[Rllib] SAC does not optimize the entropy

ray-project / ray

Ray is an AI compute engine. Ray consists of a core distributed runtime and a set of AI Libraries for accelerating ML workloads.

https://ray.io

Apache License 2.0

33.98k stars 5.77k forks source link

[Rllib] SAC does not optimize the entropy #9087

Closed p-christ closed 4 years ago

p-christ commented 4 years ago

I ran SAC with the default config and found that the entropy term was not optimized and it just remained at its start value throughout training.

Does anyone know what could be causing this? Is there a config value I need to provide in order for the entropy to get optimized?

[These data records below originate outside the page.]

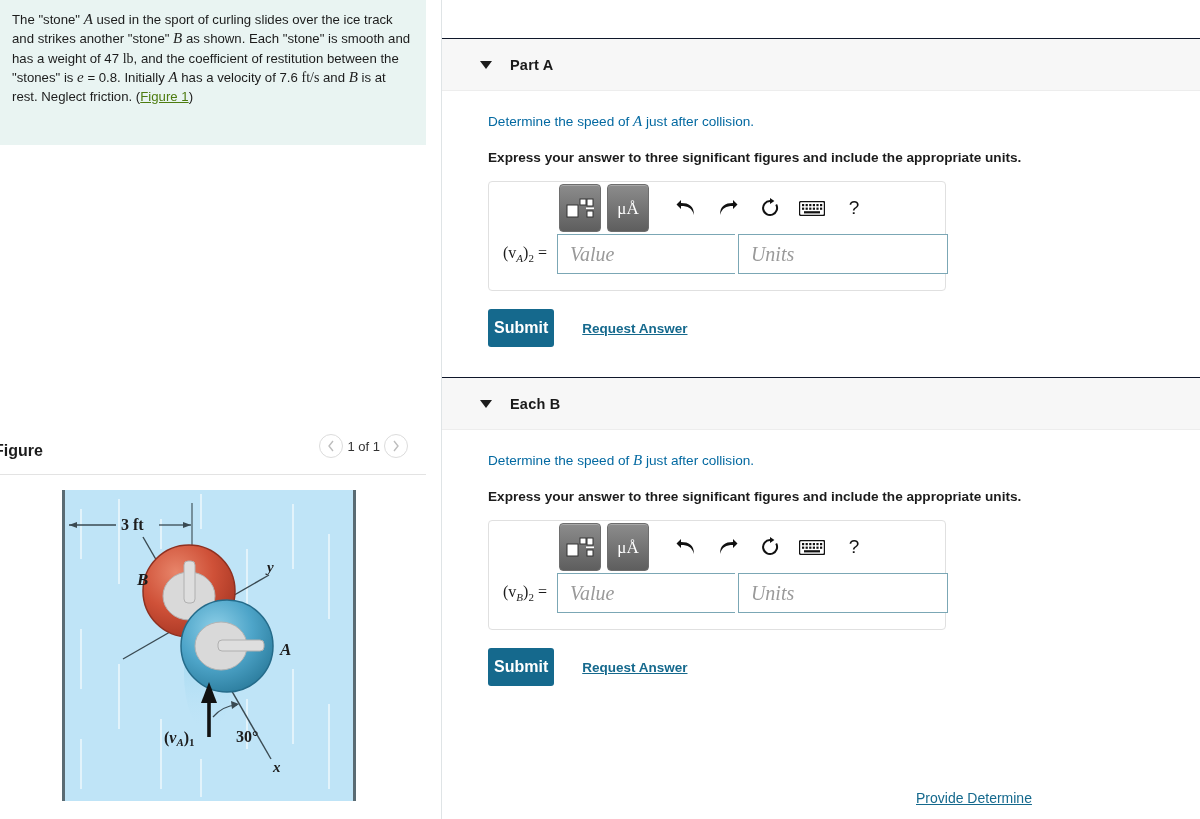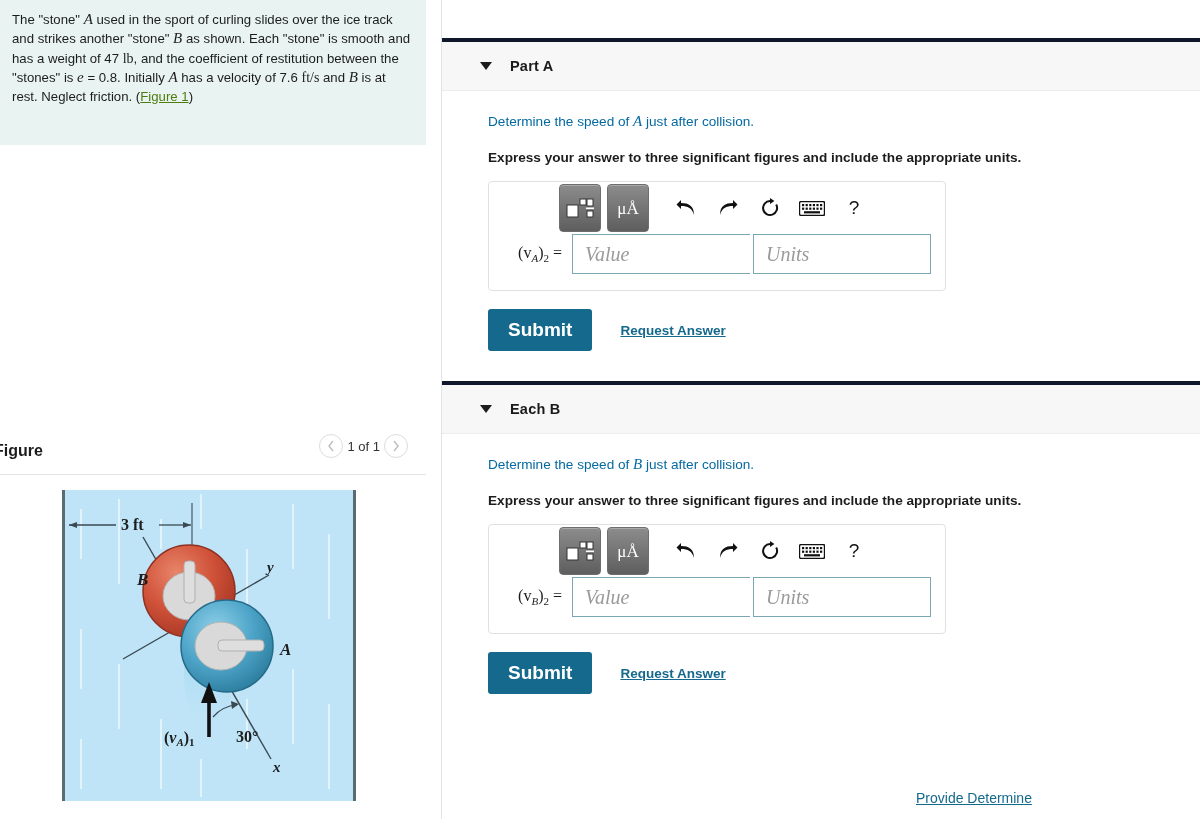"Part A" .part-header { border-top: 4px solid #0f172a -> 1px solid #0f172a }
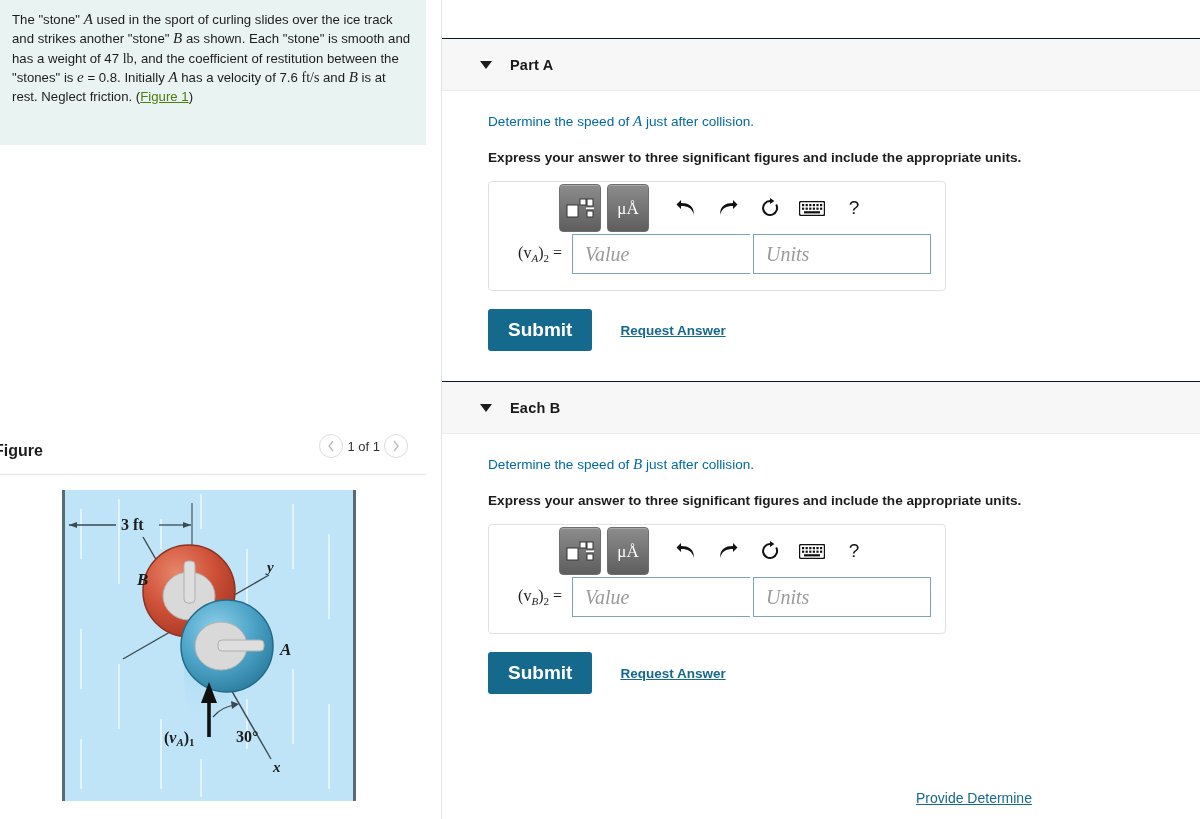"Units" .inp-units { width: 178px -> 210px }
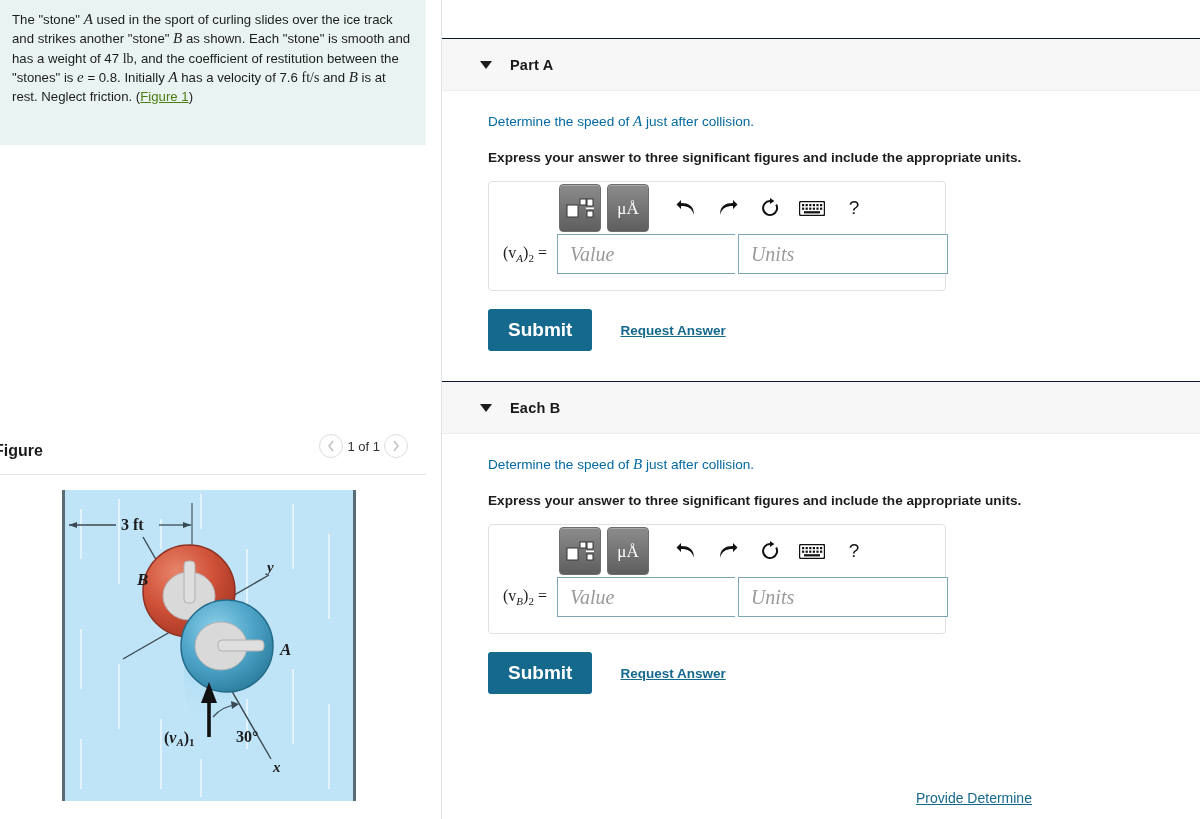"Submit" .submit-btn { font-size: 19px -> 16px; padding: 10px 20px -> 10px 6px }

I was using Ray version: 0.8.5

p-christ commented 4 years ago

Anyone got any ideas how to solve this?

sven1977 commented 4 years ago

Do you have a simple repro script? Or does it happen for a default e.g. Pendulum-v0 run as well?

sven1977 commented 4 years ago

Ok, I just checked for PyTorch and found no problems there. Let me know, if you are on tf and I can check there as well. You can check for yourself by breakpointing into the rllib/policy/torch_policy.py::~339 and stop when the for loop that loops through the losses + respective optimizers stops for the alpha-loss/alpha-optimizer. After the opt.step() call, the value of log-alpha has changed.

sven1977 commented 4 years ago

Actually, I just checked tf2 (eager mode) as well and it works also:

# before the update in line ~360 (rllib/agents/sac/sac_tf_policy.py)
policy.model.log_alpha
<tf.Variable 'default_policy/log_alpha:0' shape=() dtype=float32, numpy=0.0>
# after the update
policy.model.log_alpha
<tf.Variable 'default_policy/log_alpha:0' shape=() dtype=float32, numpy=-0.00029999946>

I will close this issue. Please let us know, whether this still isn't working on your end.

sven1977 commented 4 years ago

@p-christ